【完結】吸血侯爵と没落メイドの囚われ初恋契約


 現在の状況に対して、ルネリアには思うことがあった。以前の彼女ならば特に人と接することを求めておらず、食事を一人でとることも平気であった。グレンの作り置きは温かくしてあり、丁寧に作られ決して残飯などは入っていない。
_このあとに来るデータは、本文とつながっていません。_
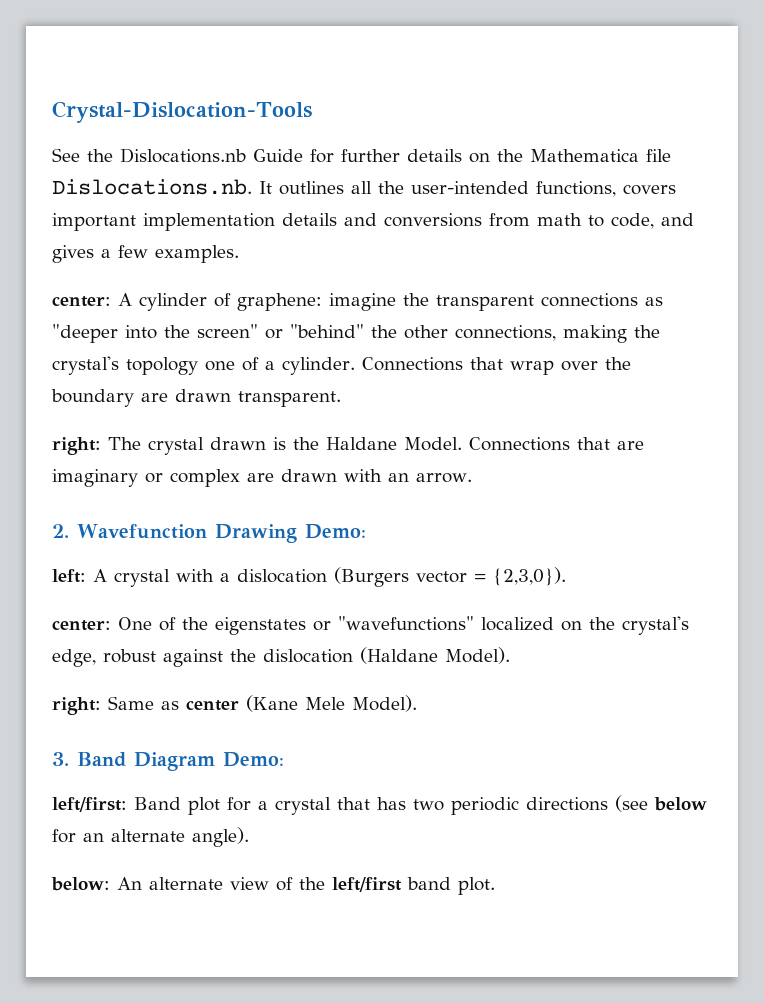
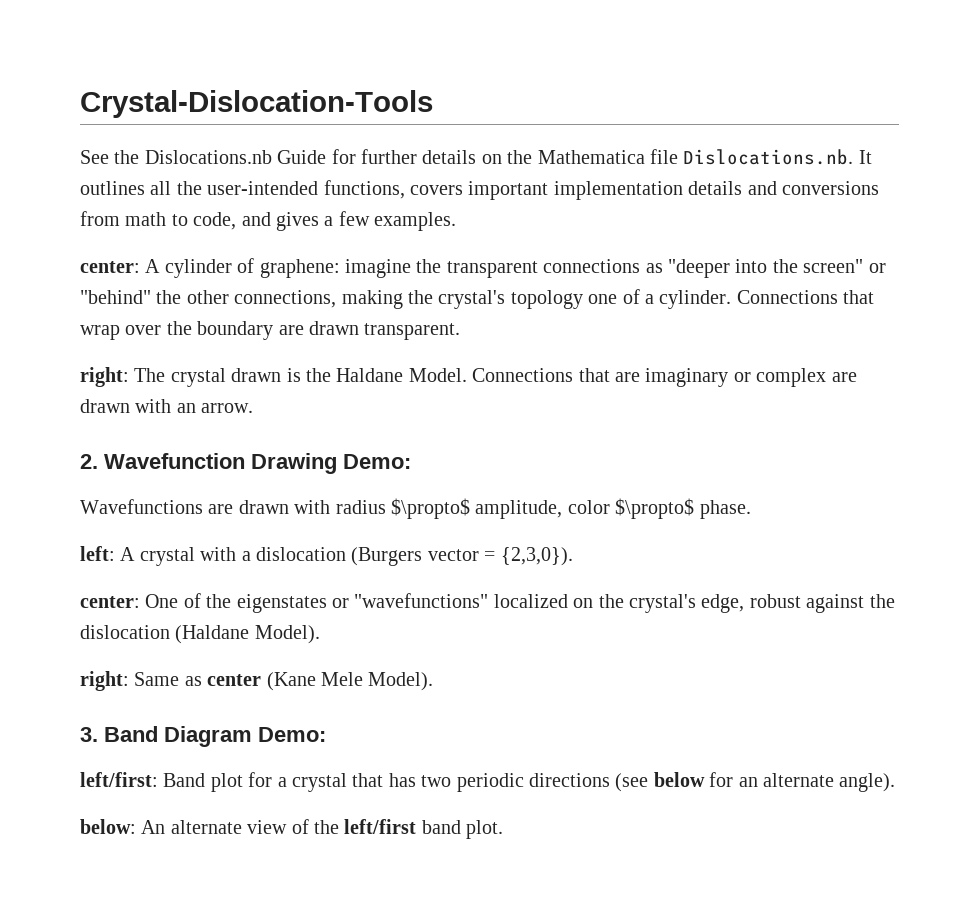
+ Wavefunctions are drawn with radius $\propto$ amplitude, color $\propto$ phase.

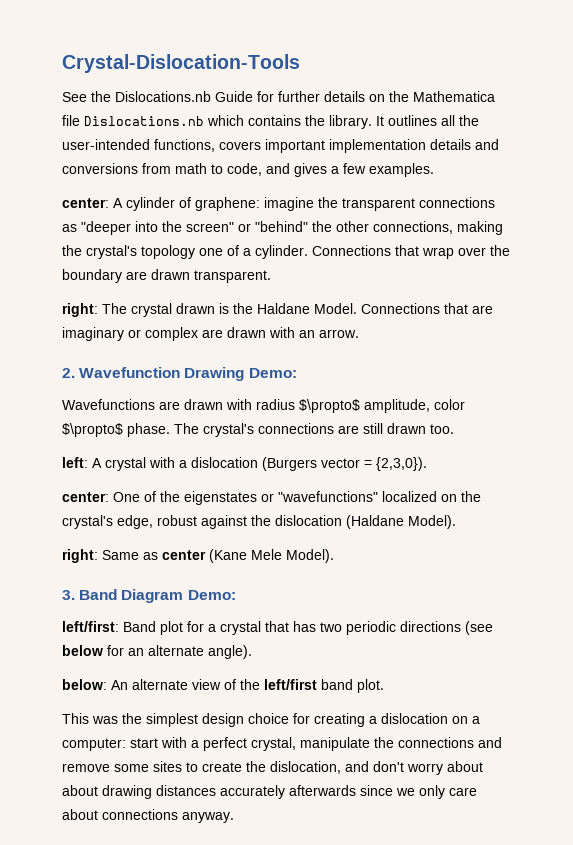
- See the Dislocations.nb Guide for further details on the Mathematica file Dislocations.nb. It outlines all the user-intended functions, covers important implementation details and conversions from math to code, and gives a few examples.
+ See the Dislocations.nb Guide for further details on the Mathematica file Dislocations.nb which contains the library. It outlines all the user-intended functions, covers important implementation details and conversions from math to code, and gives a few examples.
+ The crystal's connections are still drawn too.
+ This was the simplest design choice for creating a dislocation on a computer: start with a perfect crystal, manipulate the connections and remove some sites to create the dislocation, and don't worry about about drawing distances accurately afterwards since we only care about connections anyway.

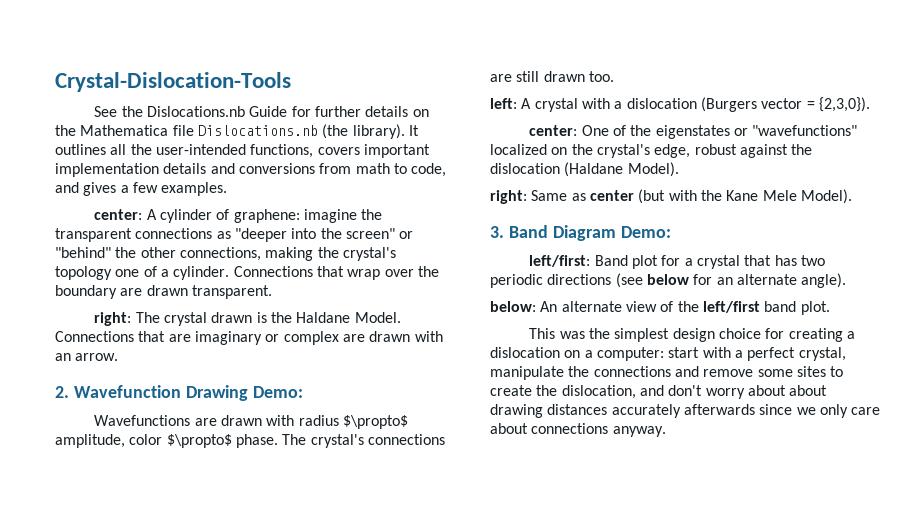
- See the Dislocations.nb Guide for further details on the Mathematica file Dislocations.nb which contains the library.
+ See the Dislocations.nb Guide for further details on the Mathematica file Dislocations.nb (the library).
- right: Same as center (Kane Mele Model).
+ right: Same as center (but with the Kane Mele Model).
 それなのに一人で食べる料理はハーミットの家を思い出し、楽しみであった食事の時間に対して気後れするようになったのだ。よってルネリアがグレンに対してきちんと接することが出来るのは、仕事の申し付け、それか入浴時の風呂場の鍵の受け渡しのみであり、この状況を変えるにはそのタイミングで行動を取ればいいと考えたが、碌な人間関係を築いてこなかった彼女には、かける言葉が見つからなかった。

 そうして、小屋での晩を過ぎてから十日。ルネリアはグレンにかける言葉のヒントを見つけようと、行動を起こすことにしたのである。

 ルネリアの行動とは、城にある書庫を調べることであった。今まで彼女は少しずつグレンに清掃の仕事を任され、風呂場と厨房以外は日替わりで各部屋の掃除を任されている。しかし一つだけ、入るなとも、掃除をしろとも命じられない奇妙な部屋があった。